TASK BRIEF. Line for line, return the data exactly, omitting all pictures.

SUPPLIED ENTRIES.
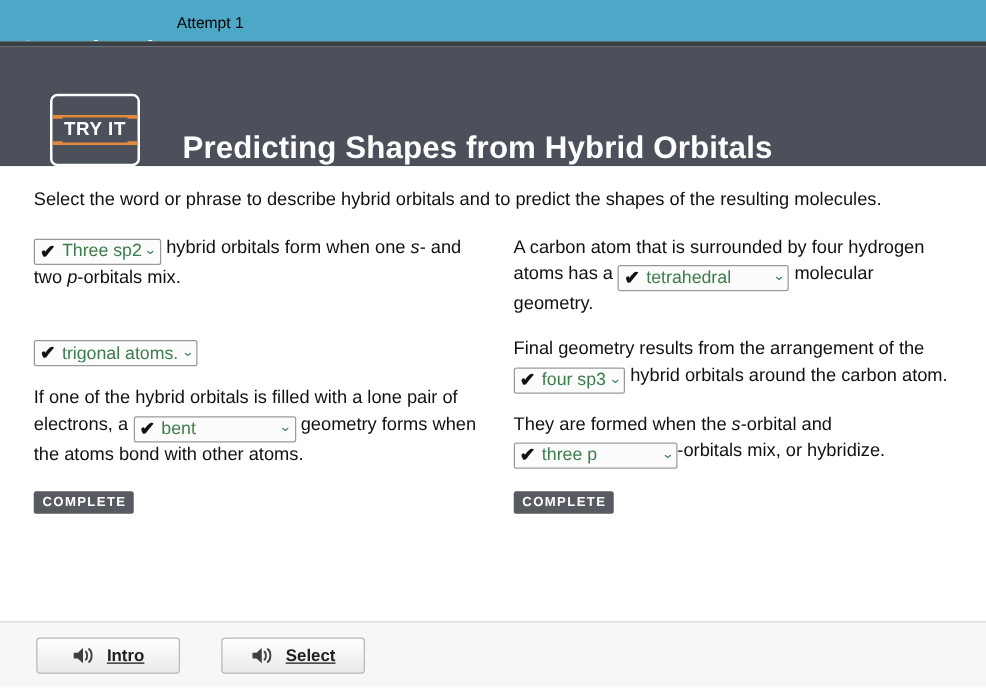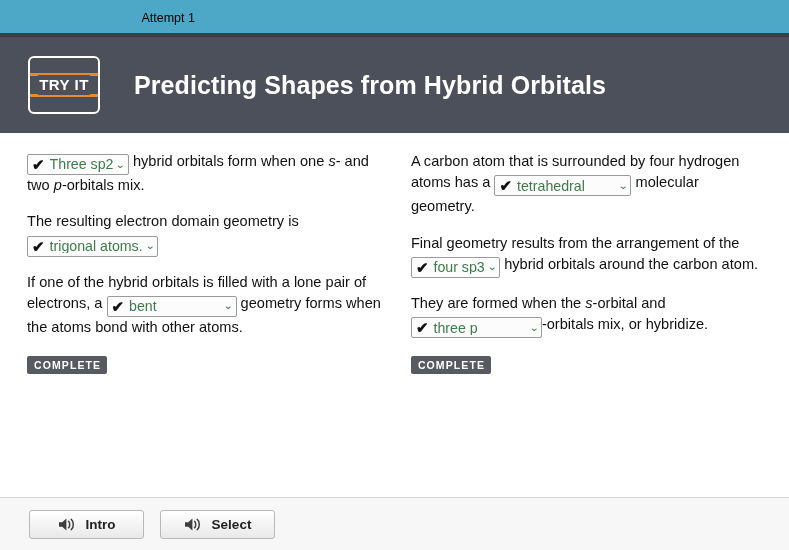--- a/index.html
+++ b/index.html
@@ -53,22 +53,22 @@
     height: 4px;
     background: #3a3f46;
     flex: none;
   }
 
   
   .header {
     background: #4c505b;
     height: 96px;
     display: flex;
-    align-items: center;
-    padding-left: 28px;
+    align-items: flex-end;
+    padding-left: 40px;
     box-sizing: border-box;
     flex: none;
   }
   .tryit-logo {
     width: 72px;
     height: 58px;
     border: 2px solid #ffffff;
     border-radius: 6px;
     position: relative;
     box-sizing: border-box;
@@ -206,21 +206,22 @@
   
   .footer {
     flex: none;
     border-top: 1px solid #d6d6d6;
     background: #f7f7f7;
     height: 53px;
     display: flex;
     align-items: center;
     padding-left: 29px;
     box-sizing: border-box;
-    gap: 16px;
+    gap: 33px;
+    text-decoration: underline;
   }
   .audio-btn {
     width: 115px;
     height: 29px;
     border: 1px solid #b8b8b8;
     border-radius: 3px;
     background: linear-gradient(#ffffff, #e9e9e9);
     display: flex;
     align-items: center;
     justify-content: center;
@@ -249,37 +250,38 @@
     <div class="tryit-logo">
       <div class="tryit-bar top"></div>
       <div class="tryit-bar bottom"></div>
       <div class="tryit-text">TRY IT</div>
     </div>
     <div class="header-title">Predicting Shapes from Hybrid Orbitals</div>
   </div>
 
   <div class="content">
 
+    <div class="instructions">Select the word or phrase to describe hybrid orbitals and to predict the shapes of the resulting molecules.</div>
 
     <div class="columns">
 
       <div class="col left">
 
         
         <p class="para">
           <span class="sel w-auto">
               <span class="tick">✔</span>
               <span class="val">Three sp2</span>
               <span class="caret">⌄</span>
             </span><span> hybrid orbitals form when one </span><em>s</em><span>- and two </span><em>p</em><span>-orbitals mix.</span>
         </p>
 
         
         <p class="para">
-          <span>The resulting electron domain geometry is</span><br>
+          <br>
           <span class="sel w-auto">
               <span class="tick">✔</span>
               <span class="val">trigonal atoms.</span>
               <span class="caret">⌄</span>
             </span>
         </p>
 
         
         <p class="para">
           <span>If one of the hybrid orbitals is filled with a lone pair of electrons, a </span><span class="sel w-fixed">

EXERCISE RESULT.
--- a/index.html
+++ b/index.html
@@ -53,22 +53,22 @@
     height: 4px;
     background: #3a3f46;
     flex: none;
   }
 
   
   .header {
     background: #4c505b;
     height: 96px;
     display: flex;
-    align-items: center;
-    padding-left: 28px;
+    align-items: flex-end;
+    padding-left: 40px;
     box-sizing: border-box;
     flex: none;
   }
   .tryit-logo {
     width: 72px;
     height: 58px;
     border: 2px solid #ffffff;
     border-radius: 6px;
     position: relative;
     box-sizing: border-box;
@@ -206,21 +206,22 @@
   
   .footer {
     flex: none;
     border-top: 1px solid #d6d6d6;
     background: #f7f7f7;
     height: 53px;
     display: flex;
     align-items: center;
     padding-left: 29px;
     box-sizing: border-box;
-    gap: 16px;
+    gap: 33px;
+    text-decoration: underline;
   }
   .audio-btn {
     width: 115px;
     height: 29px;
     border: 1px solid #b8b8b8;
     border-radius: 3px;
     background: linear-gradient(#ffffff, #e9e9e9);
     display: flex;
     align-items: center;
     justify-content: center;
@@ -249,37 +250,38 @@
     <div class="tryit-logo">
       <div class="tryit-bar top"></div>
       <div class="tryit-bar bottom"></div>
       <div class="tryit-text">TRY IT</div>
     </div>
     <div class="header-title">Predicting Shapes from Hybrid Orbitals</div>
   </div>
 
   <div class="content">
 
+    <div class="instructions">Select the word or phrase to describe hybrid orbitals and to predict the shapes of the resulting molecules.</div>
 
     <div class="columns">
 
       <div class="col left">
 
         
         <p class="para">
           <span class="sel w-auto">
               <span class="tick">✔</span>
               <span class="val">Three sp2</span>
               <span class="caret">⌄</span>
             </span><span> hybrid orbitals form when one </span><em>s</em><span>- and two </span><em>p</em><span>-orbitals mix.</span>
         </p>
 
         
         <p class="para">
-          <span>The resulting electron domain geometry is</span><br>
+          <br>
           <span class="sel w-auto">
               <span class="tick">✔</span>
               <span class="val">trigonal atoms.</span>
               <span class="caret">⌄</span>
             </span>
         </p>
 
         
         <p class="para">
           <span>If one of the hybrid orbitals is filled with a lone pair of electrons, a </span><span class="sel w-fixed">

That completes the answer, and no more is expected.